━━━ Recorded information ━━━

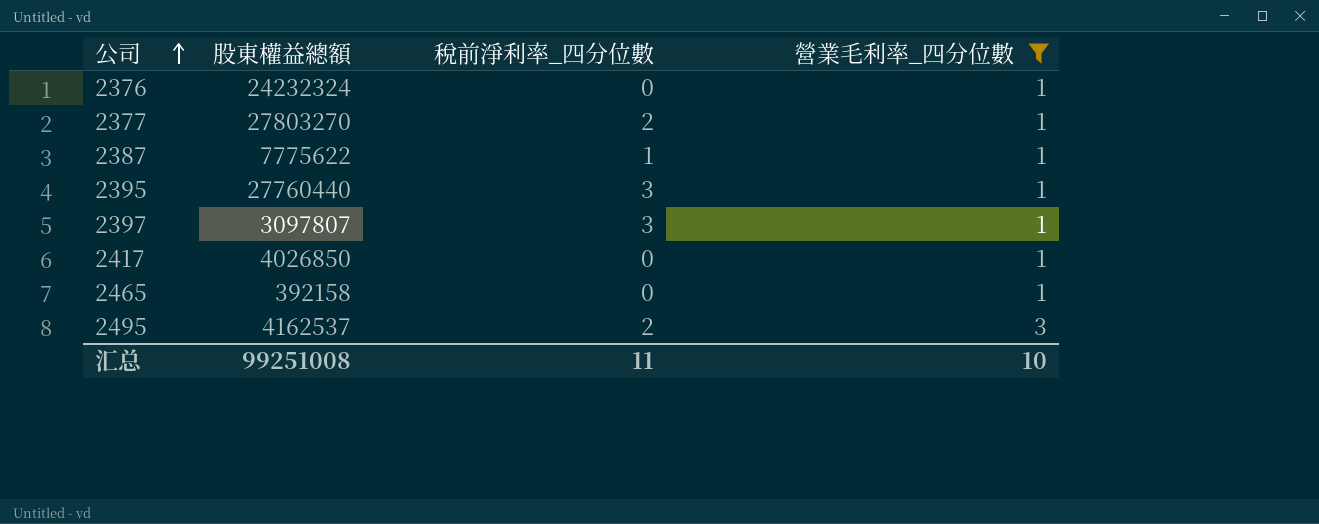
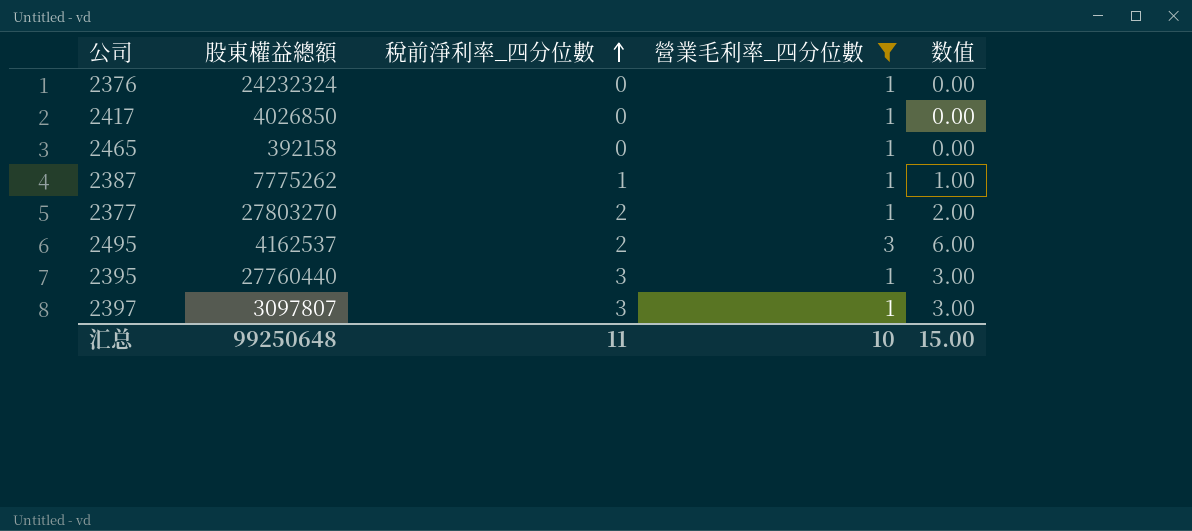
row order: 公司 ascending -> 稅前淨利率_四分位數 ascending
column 数值 | formula: none -> [稅前淨利率_四分位數] * [營業毛利率_四分位數]
2387 | 股東權益總額: 7775622 -> 7775262
汇总 | 股東權益總額: 99251008 -> 99250648

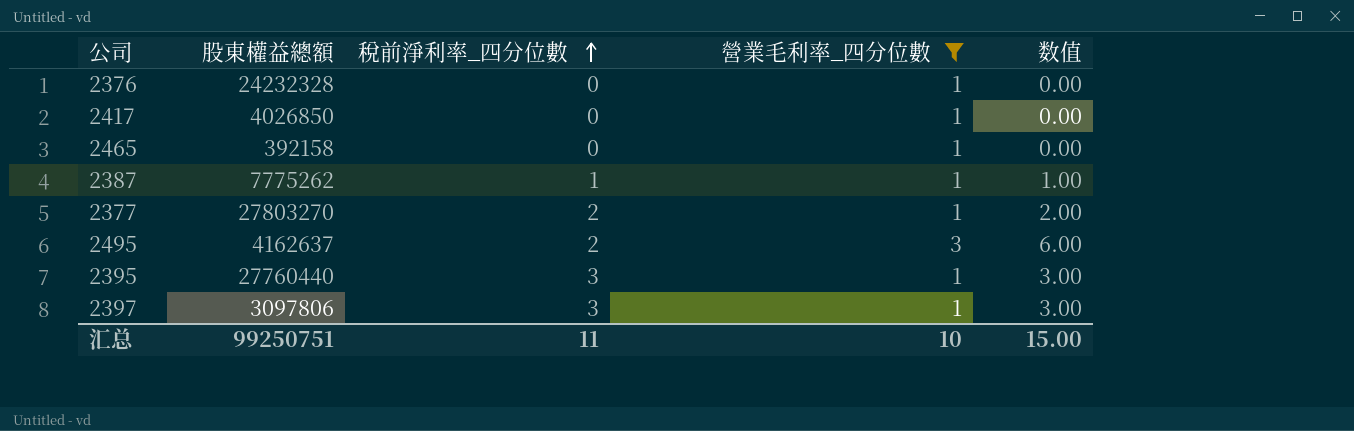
2376 | 股東權益總額: 24232324 -> 24232328
2495 | 股東權益總額: 4162537 -> 4162637
2397 | 股東權益總額: 3097807 -> 3097806
汇总 | 股東權益總額: 99250648 -> 99250751

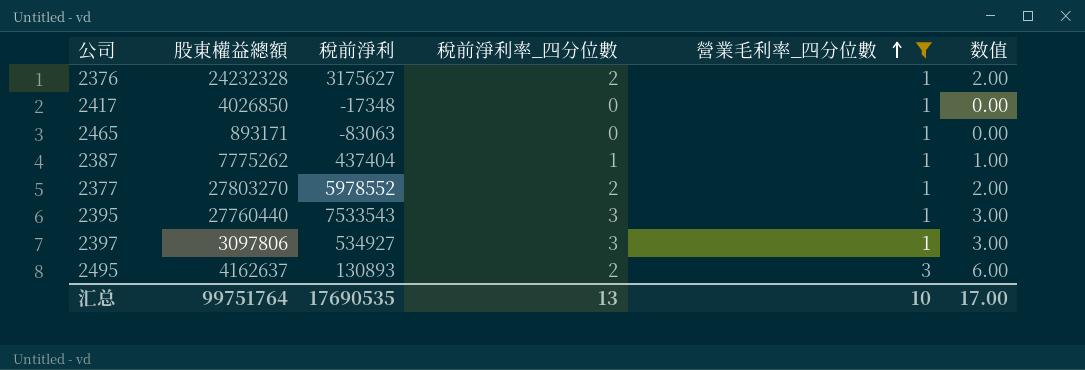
row order: 稅前淨利率_四分位數 ascending -> 營業毛利率_四分位數 ascending
column 稅前淨利 | position: none -> 3
2376 | 稅前淨利率_四分位數: 0 -> 2
2376 | 数值: 0.00 -> 2.00
2465 | 股東權益總額: 392158 -> 893171
汇总 | 股東權益總額: 99250751 -> 99751764
汇总 | 稅前淨利率_四分位數: 11 -> 13
汇总 | 数值: 15.00 -> 17.00

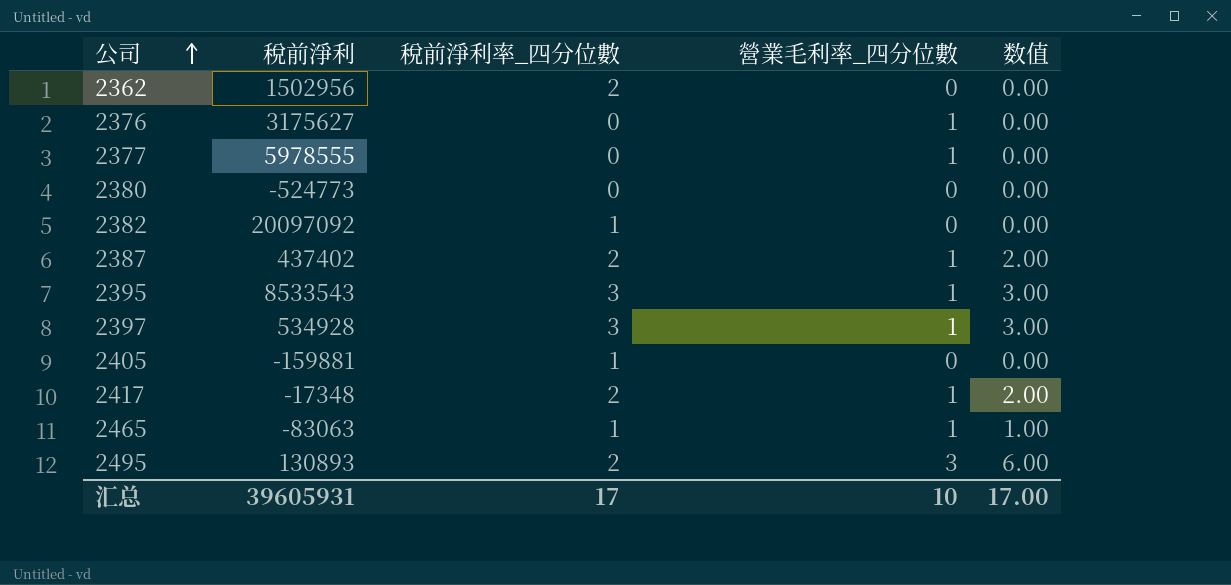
filter: 營業毛利率_四分位數 != 0 -> none
row order: 營業毛利率_四分位數 ascending -> 公司 ascending
column 股東權益總額 | position: 2 -> none
2376 | 稅前淨利率_四分位數: 2 -> 0
2376 | 数值: 2.00 -> 0.00
2377 | 稅前淨利: 5978552 -> 5978555
2377 | 稅前淨利率_四分位數: 2 -> 0
2377 | 数值: 2.00 -> 0.00
2387 | 稅前淨利: 437404 -> 437402
2387 | 稅前淨利率_四分位數: 1 -> 2
2387 | 数值: 1.00 -> 2.00
2395 | 稅前淨利: 7533543 -> 8533543
2397 | 稅前淨利: 534927 -> 534928
2417 | 稅前淨利率_四分位數: 0 -> 2
2417 | 数值: 0.00 -> 2.00
2465 | 稅前淨利率_四分位數: 0 -> 1
2465 | 数值: 0.00 -> 1.00
汇总 | 稅前淨利: 17690535 -> 39605931
汇总 | 稅前淨利率_四分位數: 13 -> 17

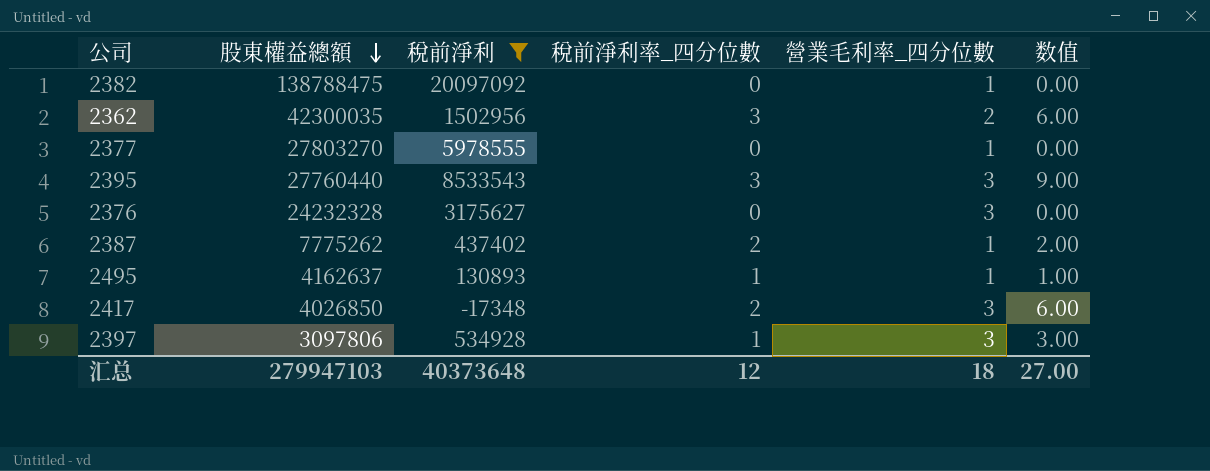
filter: none -> 稅前淨利 >= -17348
row order: 公司 ascending -> 股東權益總額 descending
column 股東權益總額 | position: none -> 2
2382 | 稅前淨利率_四分位數: 1 -> 0
2382 | 營業毛利率_四分位數: 0 -> 1
2362 | 稅前淨利率_四分位數: 2 -> 3
2362 | 營業毛利率_四分位數: 0 -> 2
2362 | 数值: 0.00 -> 6.00
2395 | 營業毛利率_四分位數: 1 -> 3
2395 | 数值: 3.00 -> 9.00
2376 | 營業毛利率_四分位數: 1 -> 3
2495 | 稅前淨利率_四分位數: 2 -> 1
2495 | 營業毛利率_四分位數: 3 -> 1
2495 | 数值: 6.00 -> 1.00
2417 | 營業毛利率_四分位數: 1 -> 3
2417 | 数值: 2.00 -> 6.00
2397 | 稅前淨利率_四分位數: 3 -> 1
2397 | 營業毛利率_四分位數: 1 -> 3
汇总 | 稅前淨利: 39605931 -> 40373648
汇总 | 稅前淨利率_四分位數: 17 -> 12
汇总 | 營業毛利率_四分位數: 10 -> 18
汇总 | 数值: 17.00 -> 27.00

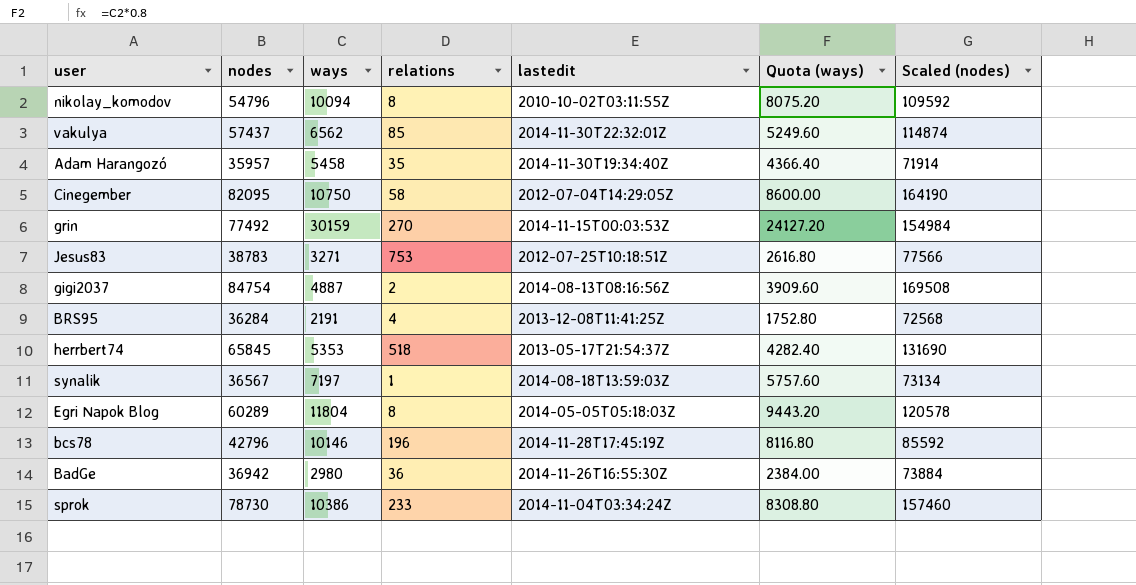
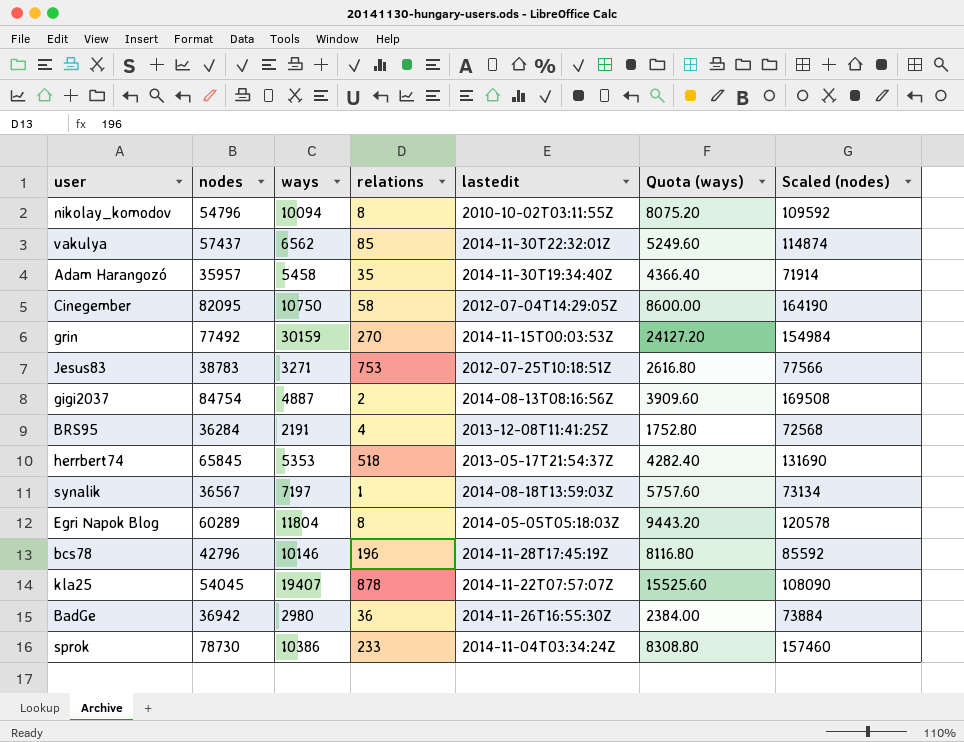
row kla25: none -> 54045 | 19407 | 878 | 2014-11-22T07:57:07Z | 15525.60 | 108090

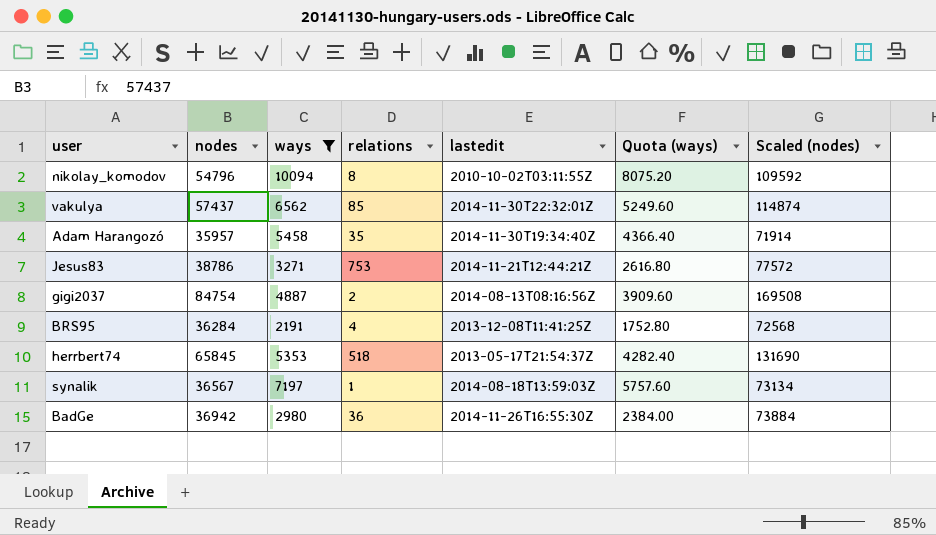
filter: none -> ways <= 10094
Jesus83 | nodes: 38783 -> 38786
Jesus83 | lastedit: 2012-07-25T10:18:51Z -> 2014-11-21T12:44:21Z
Jesus83 | Scaled (nodes): 77566 -> 77572

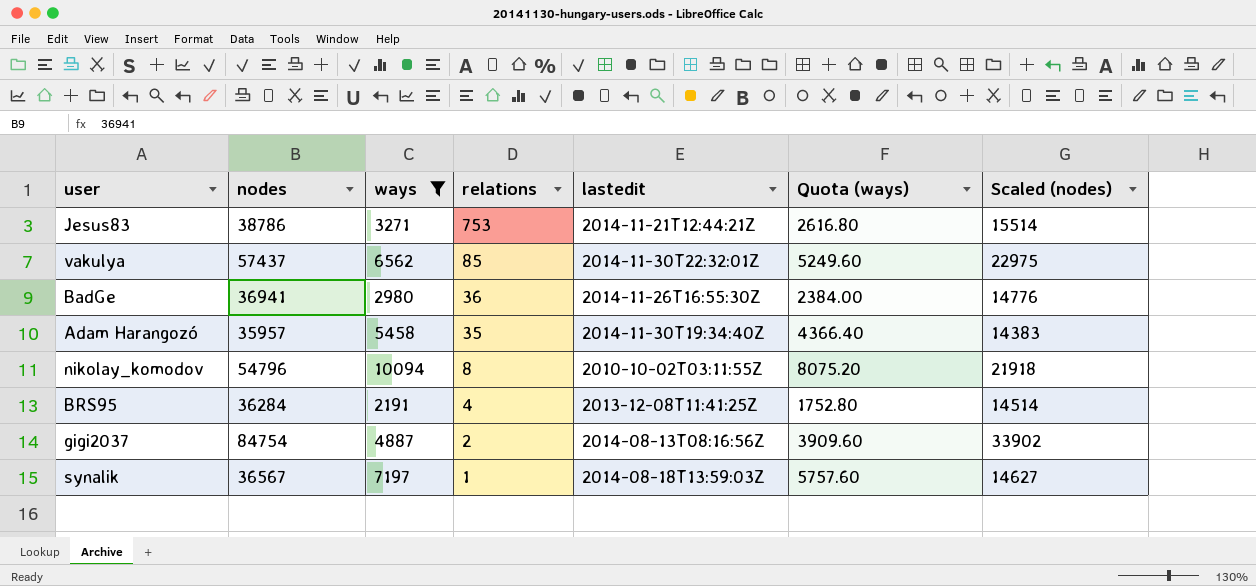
row order: none -> relations descending
column Scaled (nodes) | formula: [nodes] * 2 -> [nodes] * 0.4
row herrbert74: 65845 | 5353 | 518 | 2013-05-17T21:54:37Z | 4282.40 | 131690 -> none
BadGe | nodes: 36942 -> 36941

━━━

_Exercise details:_
Across the material, report every line that has the word "order".

_Exercise response:_
row order: 公司 ascending -> 稅前淨利率_四分位數 ascending
row order: 稅前淨利率_四分位數 ascending -> 營業毛利率_四分位數 ascending
row order: 營業毛利率_四分位數 ascending -> 公司 ascending
row order: 公司 ascending -> 股東權益總額 descending
row order: none -> relations descending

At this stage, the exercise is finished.